Explore Your Archive has given us a wonderful opportunity to work with the Prescot Townscape Heritage Initiative and MATE Productions to engage local primary school children in an exciting initiative which will bring the archive alive through drama and interactive learning. Pupils from Our Lady’s Catholic Primary School, Prescot will be joining us on Wednesday 18th and Thursday 19th November for A Morning (or Afternoon!) in the Archive, when they will discover the rich history of their home town.
Friday 20th November brings the focus back to The ARK and a spot of refection with the TV Time Travellers. Join us from 2:00pm – 3:30pm for a single showing of 3 of our most popular local history films: Kirkby: Portrait of a Town; Knowsley Today and Bridge Over the Bluebell. There’ll also be a chance to chat to our HLF Project Co-ordinators about volunteer opportunities.
So: there’s lot’s happening this November, and all of our public events are free to attend – so go on: Explore Your Archive!
Just call us on 0151 443 4291 or email email@example.com for more information or to book a place. We look forward to meeting you!
A seasonal image from the archive… A Kirkby farmer using a horse drawn plough to prepare for another year’s crop [n.d. circa 1930]
Following our previous exhibition of artworks and archive materials relating to our first two Heritage Lottery funded projects, we have used some of the exhibition space here at Kirkby Library to display a small selection of the archive documents that have been digitised as a result of our Heritage Lottery grant.
Our three year Heritage Lottery grant has allowed us to develop the community engagement side of our work: facilitating nine projects that relate to different aspects of our archive collections and will be planned and delivered in partnership with a diverse range of Knowsley’s communities. Alongside this, we are in the process of creating an online catalogue and digitising a large portion of our collections. The nine items currently on display are part of this digitisation programme.
The display highlights documents from the 14th to the 20th century, covering different aspects of Knowsley’s history and the people who have lived and worked here.
Included is a 1715 list of taxes collected from Tarbock land-owners that provides an
example of local Catholics (or ‘Papists’ as they are referred to) having to pay twice as much as other rate-payers. This includes the Catholic at the head of the list, the Right Honourable Lord Molyneux.
The little-known Kirkby Amateur Dramatics Society are represented with a scan from their home-made 1935-36 photo album, chronicling the construction of sets for their plays and the performances themselves. The members have added a charming touch to the album by selecting quotes from the plays they staged to caption the photographs.
As with so many repositories, Knowsley Archives has a significant number of Bastardy Bonds. On display is an order from 1734 identifying one Richard Quick of Halewood as the father of Tarbock resident Ann Wyke’s unborn child and ordering him to pay towards the upbringing of the child.

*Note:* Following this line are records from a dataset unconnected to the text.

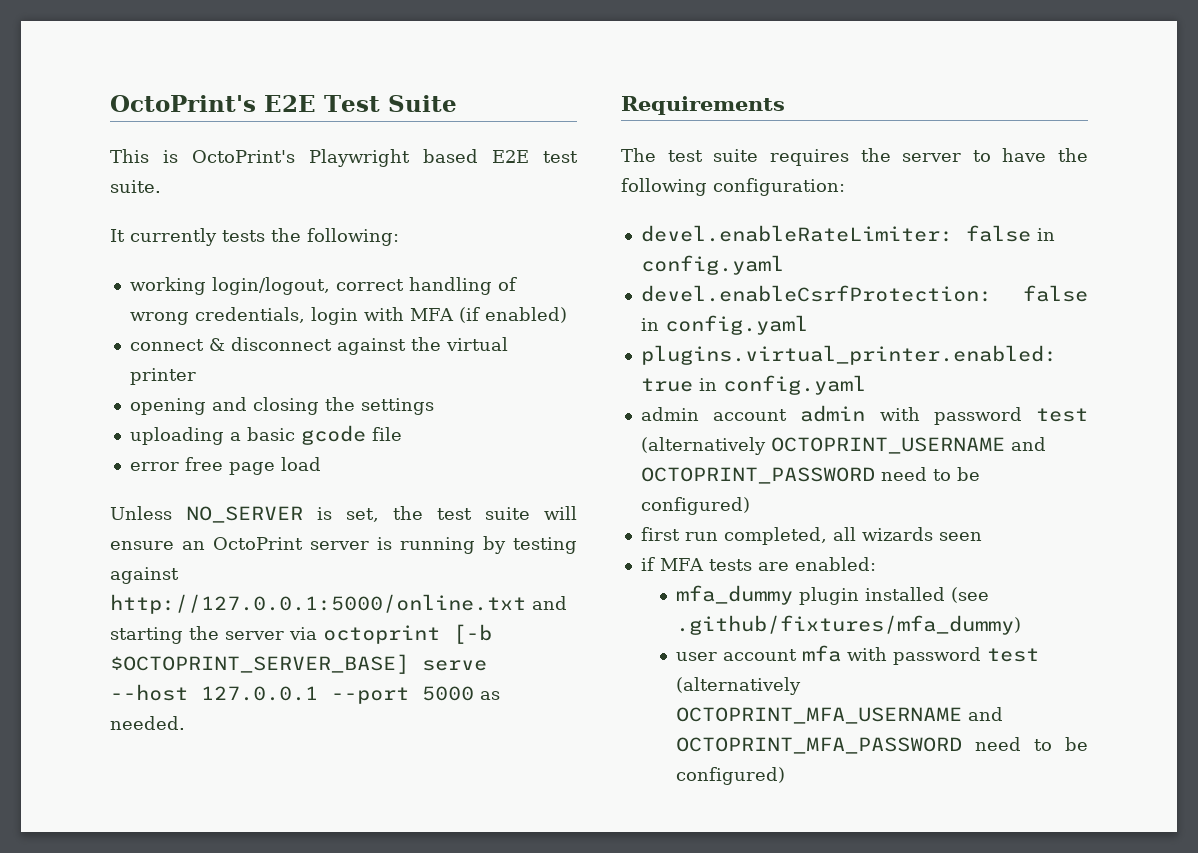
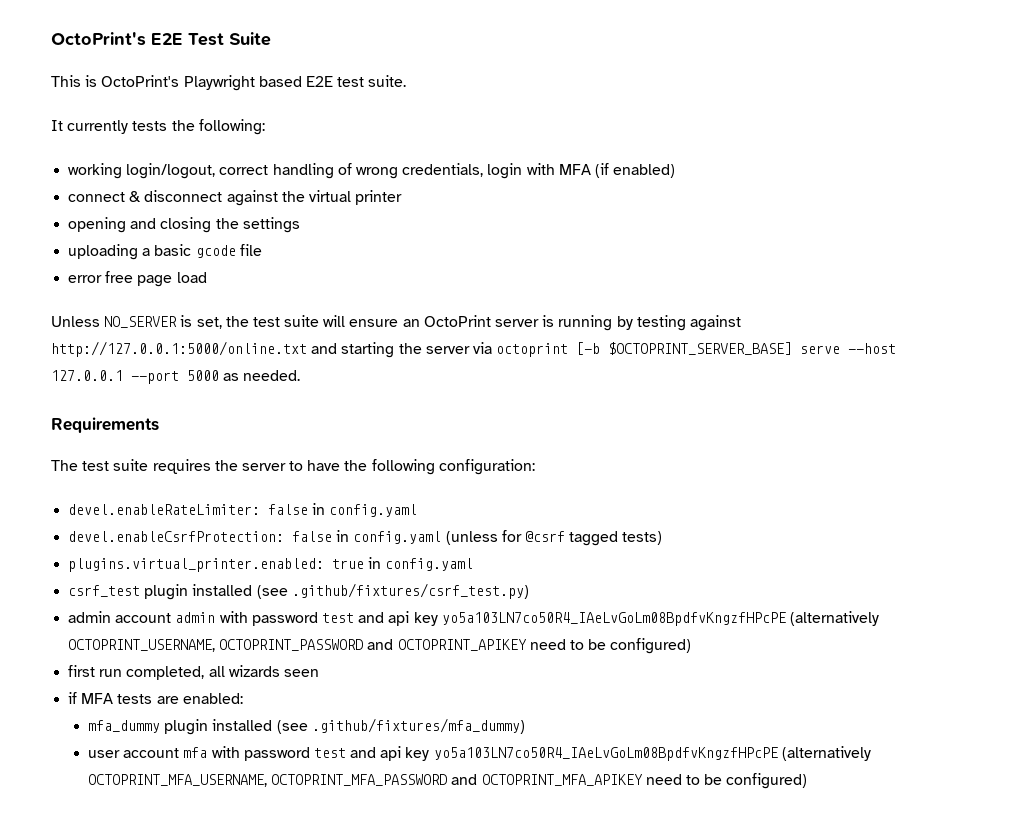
- devel.enableCsrfProtection: false in config.yaml
+ devel.enableCsrfProtection: false in config.yaml (unless for @csrf tagged tests)
+ csrf_test plugin installed (see .github/fixtures/csrf_test.py)
- admin account admin with password test (alternatively OCTOPRINT_USERNAME and OCTOPRINT_PASSWORD need to be configured)
+ admin account admin with password test and api key yo5a103LN7co50R4_IAeLvGoLm08BpdfvKngzfHPcPE (alternatively OCTOPRINT_USERNAME, OCTOPRINT_PASSWORD and OCTOPRINT_APIKEY need to be configured)
- user account mfa with password test (alternatively OCTOPRINT_MFA_USERNAME and OCTOPRINT_MFA_PASSWORD need to be configured)
+ user account mfa with password test and api key yo5a103LN7co50R4_IAeLvGoLm08BpdfvKngzfHPcPE (alternatively OCTOPRINT_MFA_USERNAME, OCTOPRINT_MFA_PASSWORD and OCTOPRINT_MFA_APIKEY need to be configured)

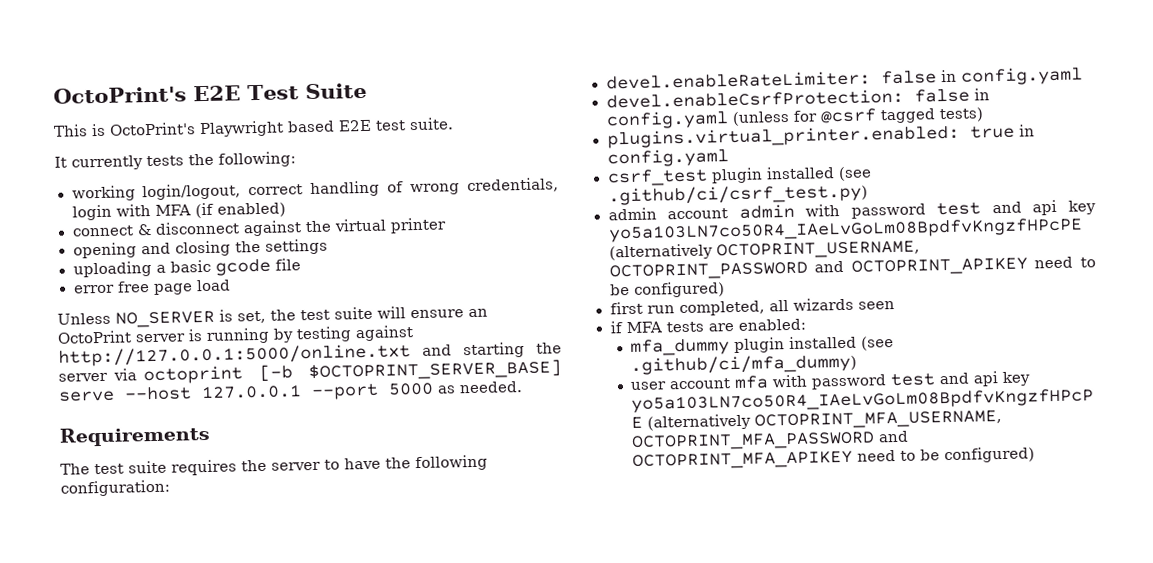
- csrf_test plugin installed (see .github/fixtures/csrf_test.py)
+ csrf_test plugin installed (see .github/ci/csrf_test.py)
- mfa_dummy plugin installed (see .github/fixtures/mfa_dummy)
+ mfa_dummy plugin installed (see .github/ci/mfa_dummy)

Another less well-known item in our collection we are drawing attention to is a music book handwritten and compiled at some point in the mid-19th century by a surveyor in Huyton called Thomas Watkin. The book is a beautiful document put together with real love and care and provides a fascinating glimpse into the folk tunes that ordinary people living in the area may have been listening and dancing along to.
Whilst only a small display, we hope this temporary exhibition will give visitors a hint of the diversity of our collections and encourage people to come and ask us questions and view some of the original documents.